What is being asked:
For this exercise, return only the lines in the records below from the one holding "html: <h2>Luktfri produkt</h2>" through the one holding "text: Alla montering", including both, exactly as they appear and without pictures.

Task input:
# # #

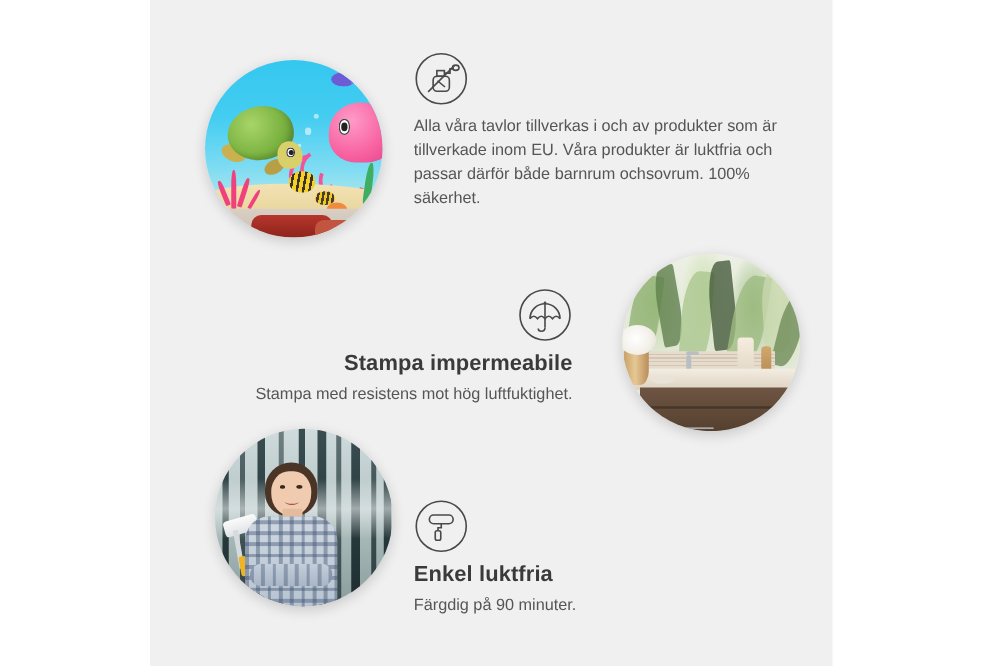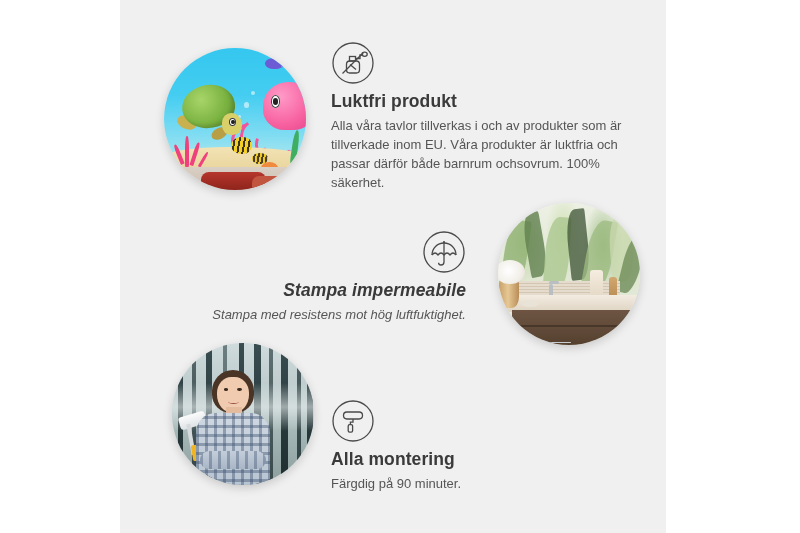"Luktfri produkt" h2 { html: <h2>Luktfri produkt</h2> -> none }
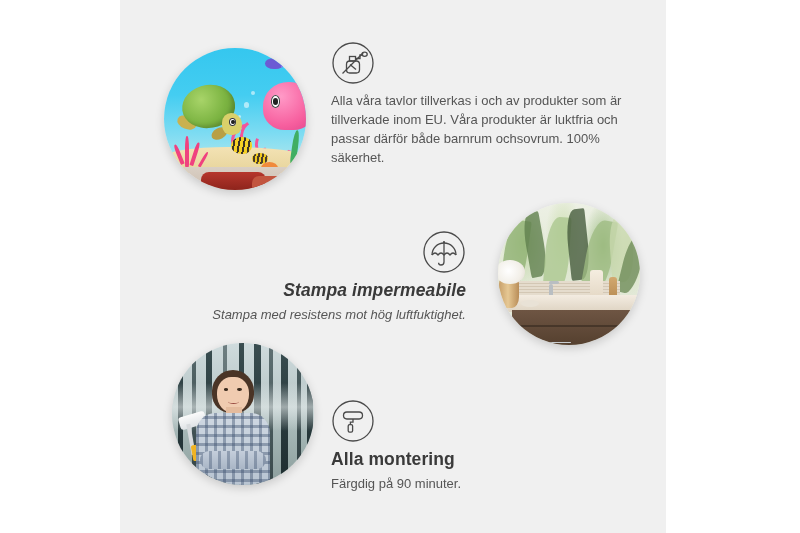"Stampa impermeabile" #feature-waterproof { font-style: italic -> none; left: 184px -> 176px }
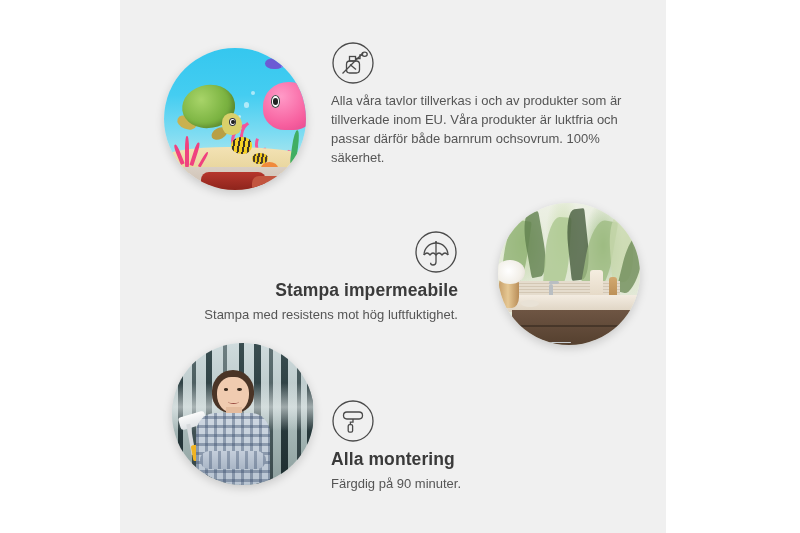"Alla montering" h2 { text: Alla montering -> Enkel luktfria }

# # #

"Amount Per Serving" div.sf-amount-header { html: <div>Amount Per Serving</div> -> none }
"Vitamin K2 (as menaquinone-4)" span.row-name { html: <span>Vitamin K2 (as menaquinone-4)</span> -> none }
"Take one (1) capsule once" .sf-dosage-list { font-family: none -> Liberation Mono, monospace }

# # #

Answer space:
"Luktfri produkt" h2 { html: <h2>Luktfri produkt</h2> -> none }
"Stampa impermeabile" #feature-waterproof { font-style: italic -> none; left: 184px -> 176px }
"Alla montering" h2 { text: Alla montering -> Enkel luktfria }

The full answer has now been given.